Chanu was in contention for a medal at the Rio Olympics as well. But she failed to record a legal lift in her three attempts in the clean and jerk category while she got just one proper lift in the snatch section. Since then, however, she has grown leaps and bounds, winning a world championship medal, Commonwealth Games gold and overcoming an injury that kept her out for a considerable period.

Sharma says Chanu has been lifting more than 200 kg combined during her training. Whether she can replicate it during a competition will be known next week at the Asian Championship – her first tournament since September 2019 after all other events were cancelled due to the pandemic.

Back then, she lifted a total of 201 kg (87 in snatch, 114 in clean and jerk) to finish fourth at the continental championship. At Tokyo, however, if Chanu even matches that performance, her personal best, she will be in fray for a silver medal.
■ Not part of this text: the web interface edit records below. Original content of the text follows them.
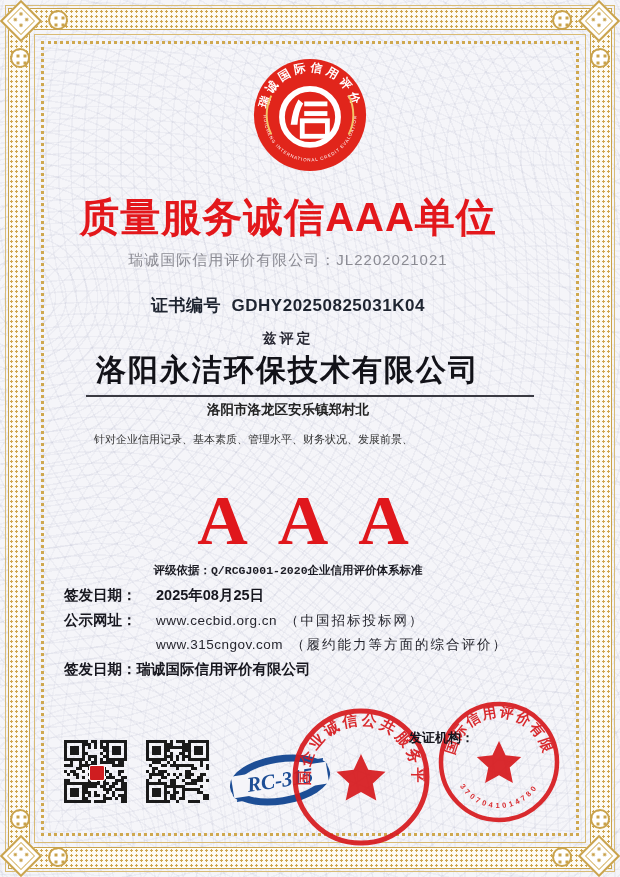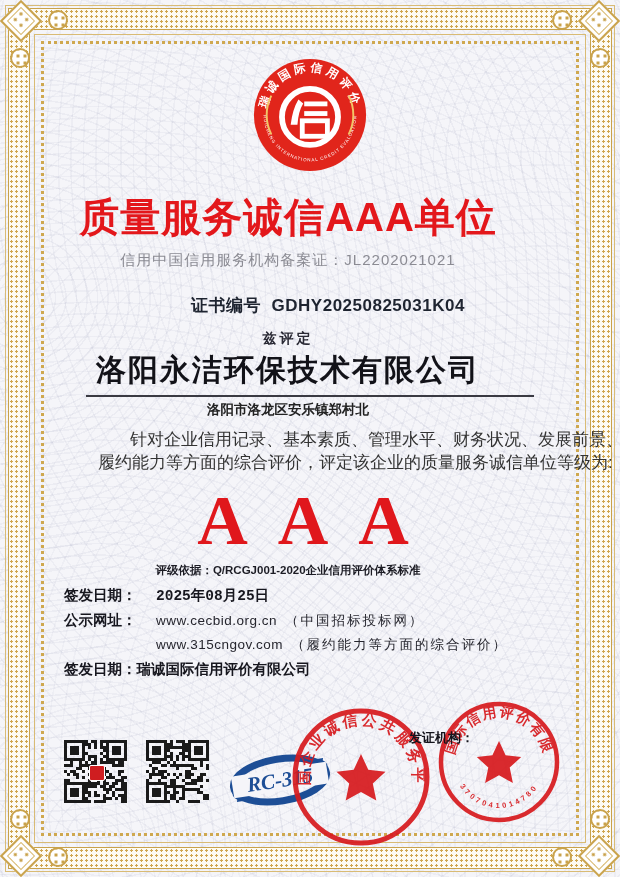--- a/index.html
+++ b/index.html
@@ -111,7 +111,7 @@
   </div>
 
   <div class="abs center title">质量服务诚信AAA单位</div>
-  <div class="abs center subtitle"><span>信用中国信用服务机构备案证：</span><span>JL2202021021</span></div>
+  <div class="abs center subtitle"><span>瑞诚国际信用评价有限公司：</span><span>JL2202021021</span></div>
   <div class="abs center certno"><span>证书编号</span>&nbsp;&nbsp;<span>GDHY20250825031K04</span></div>
   <div class="abs center hereby">兹评定</div>
 

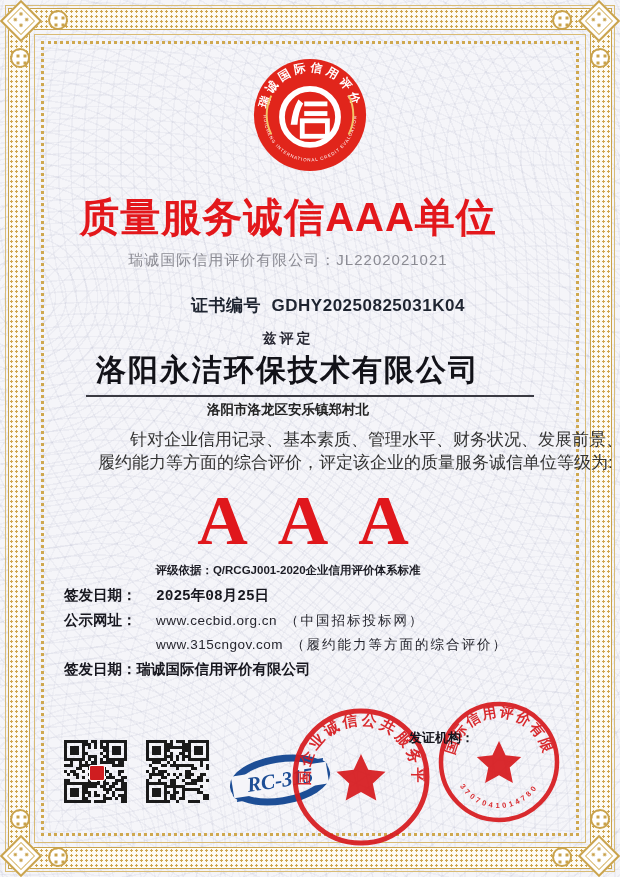--- a/index.html
+++ b/index.html
@@ -32,7 +32,7 @@
   .center{left:0;width:576px;text-align:center;}
   .title{top:190px;font-size:40px;font-weight:bold;color:#e3171b;letter-spacing:1px;}
   .subtitle{top:251px;font-size:15px;color:#8b8b93;letter-spacing:1px;}
-  .certno{top:294px;font-size:17px;font-weight:bold;color:#1e2430;letter-spacing:.5px;margin-left:40px;}
+  .certno{top:294px;font-size:17px;font-weight:bold;color:#1e2430;letter-spacing:.5px;}
   .hereby{top:330px;font-size:14px;font-weight:bold;color:#2a2a35;font-family:"Liberation Serif",serif;letter-spacing:3px;}
   .company{top:350px;font-size:30px;font-weight:bold;color:#121218;font-family:"Liberation Serif",serif;letter-spacing:2px;}
   .underline{position:absolute;top:395px;left:86px;width:448px;height:2px;background:#3a3a42;}

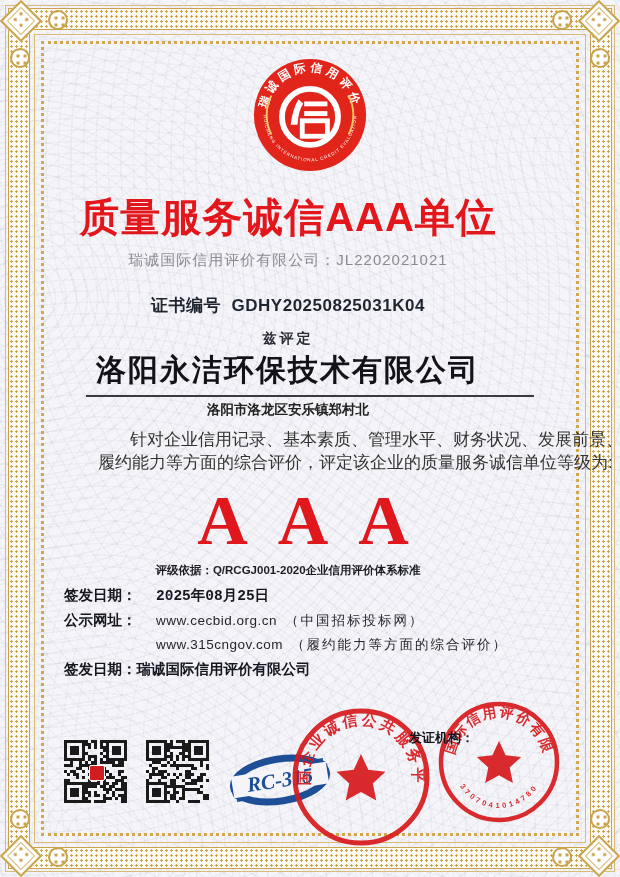--- a/index.html
+++ b/index.html
@@ -37,7 +37,7 @@
   .company{top:350px;font-size:30px;font-weight:bold;color:#121218;font-family:"Liberation Serif",serif;letter-spacing:2px;}
   .underline{position:absolute;top:395px;left:86px;width:448px;height:2px;background:#3a3a42;}
   .address{top:401px;font-size:13.5px;font-weight:bold;color:#222;}
-  .statement{position:absolute;top:428px;left:62px;width:500px;font-size:17px;color:#333;line-height:23px;margin-left:36px;}
+  .statement{position:absolute;top:428px;left:62px;width:500px;font-size:11px;color:#333;line-height:23px;}
   .statement div{white-space:nowrap;}
   .st1{padding-left:32px;}
   .grade{top:482px;font-size:70px;line-height:78px;font-weight:bold;color:#e0171c;

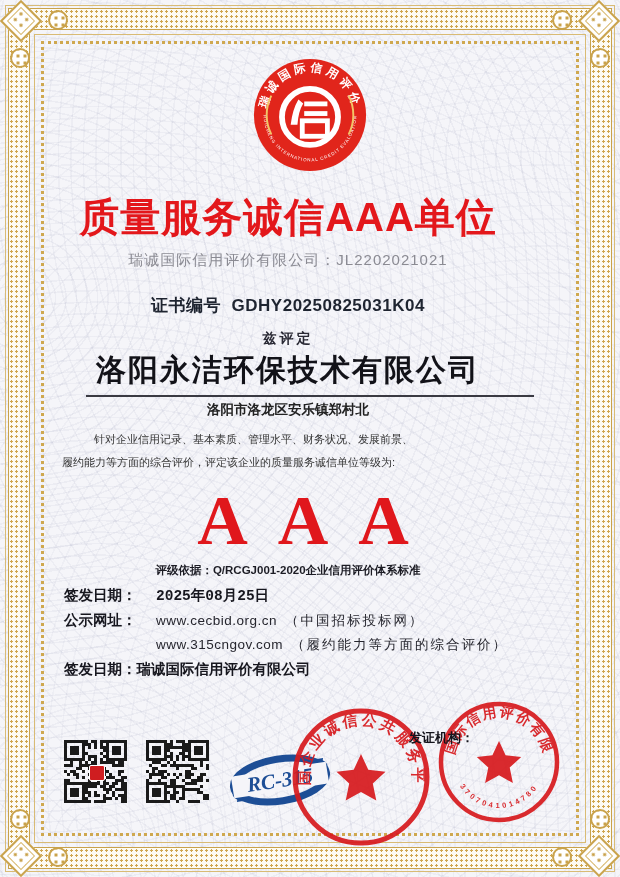--- a/index.html
+++ b/index.html
@@ -121,7 +121,6 @@
 
   <div class="statement">
     <div class="st1">针对企业信用记录、基本素质、管理水平、财务状况、发展前景、</div>
-    <div>履约能力等方面的综合评价，评定该企业的质量服务诚信单位等级为:</div>
   </div>
 
   <div class="abs center grade">AAA</div>

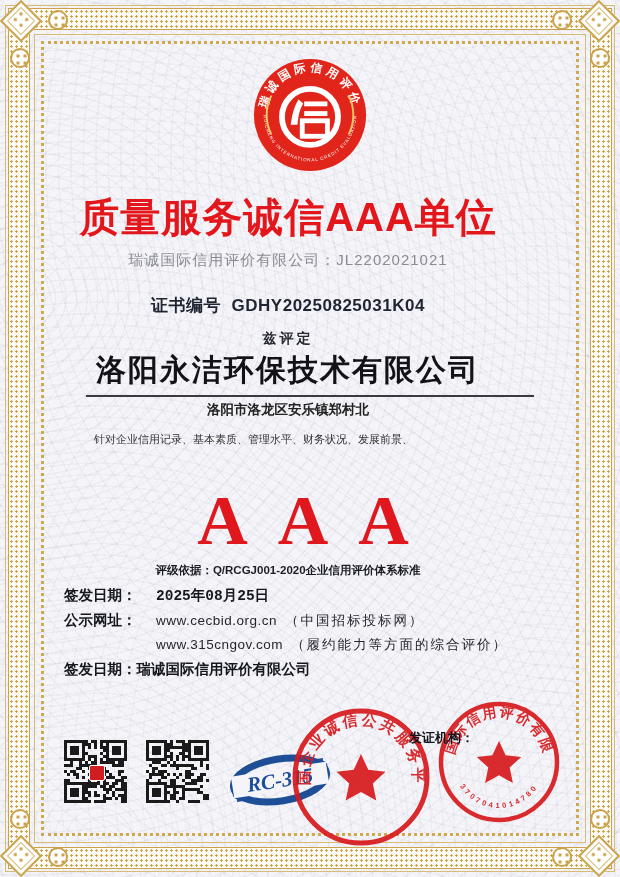--- a/index.html
+++ b/index.html
@@ -42,7 +42,7 @@
   .st1{padding-left:32px;}
   .grade{top:482px;font-size:70px;line-height:78px;font-weight:bold;color:#e0171c;
     font-family:"Liberation Serif",serif;letter-spacing:30px;padding-left:30px;}
-  .basis{top:563px;font-size:11.5px;font-weight:bold;color:#1c1c24;font-family:Liberation Sans, sans-serif;}
+  .basis{top:563px;font-size:11.5px;font-weight:bold;color:#1c1c24;font-family:Liberation Mono, monospace;}
   .fields{position:absolute;left:64px;top:583px;width:480px;}
   .field-row{white-space:nowrap;height:24.5px;line-height:24.5px;font-size:14.5px;color:#16161e;}
   .f-label{font-weight:bold;font-family:"Liberation Serif",serif;}

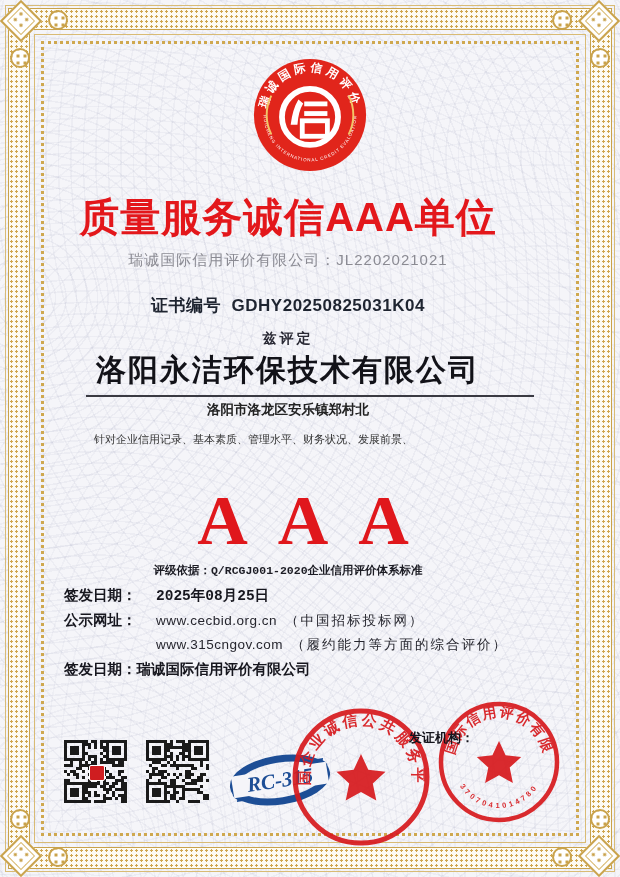--- a/index.html
+++ b/index.html
@@ -47,7 +47,7 @@
   .field-row{white-space:nowrap;height:24.5px;line-height:24.5px;font-size:14.5px;color:#16161e;}
   .f-label{font-weight:bold;font-family:"Liberation Serif",serif;}
   .f-label.w{display:inline-block;width:92px;}
-  .f-value.dt{font-weight:bold;font-family:Liberation Mono, monospace;}
+  .f-value.dt{font-weight:bold;font-family:Liberation Sans, sans-serif;}
   .f-value.url{font-size:13.5px;color:#26262e;letter-spacing:.5px;}
   .f-note{font-size:13.5px;color:#26262e;letter-spacing:2px;padding-left:8px;}
   .indent{padding-left:92px;}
That is because out of the three who finished above her at the 2019 Asian Championship, two won’t be competing at the Olympics – one of the Chinese and Gum. The fifth-ranked lifter in the 49 kg class is also a Chinese, and the next closest challenger, USA’s Elizabeth Delacruz, is far behind Chanu with a best total of 195 kg.

Although that makes the Indian a favourite for a medal, a gold seems out of her grasp at the moment as the two Chinese competitors have best lifts of 212 kg (Huihua) and 211 kg (Zhihui).

What about Vinesh Phogat?

While Chanu’s path to the podium may have become straightforward, it’s not the same for Phogat. She, however, will benefit because in a weight category brimming with world-class wrestlers, Phogat will have to face one fewer tough opponent.

The reigning world champion in her weight category, 53 kg, is North Korea’s Pak Yong-mi. And even though Pak’s absence will open up the category, Phogat will still have to compete against the likes of Japanese sensation Mayu Mukaida, who has had an upper hand against her, and China’s Qianyu Pang.

Very little separates this Asian quartet but with Pak, a wrestler against whom Phogat has a decent record, now out of the equation, the Indian will be able to focus more on Pang and Mukaida.

Any other Indians who stand to gain from N Korean pullout?

North Korea’s absence will also benefit a couple of Indian woman wrestlers looking to seal Olympic spots during the continental qualifying tournament this weekend. World Championship bronze medalist in the 50 kg category, Kim Son-Hyan, will no longer compete, making the route that much easier for Seema Bisla while in the 57 kg class, Anshu Malik will hope to take advantage of the fact that Jong In Son, a world championship quarter-finalist, will not be there.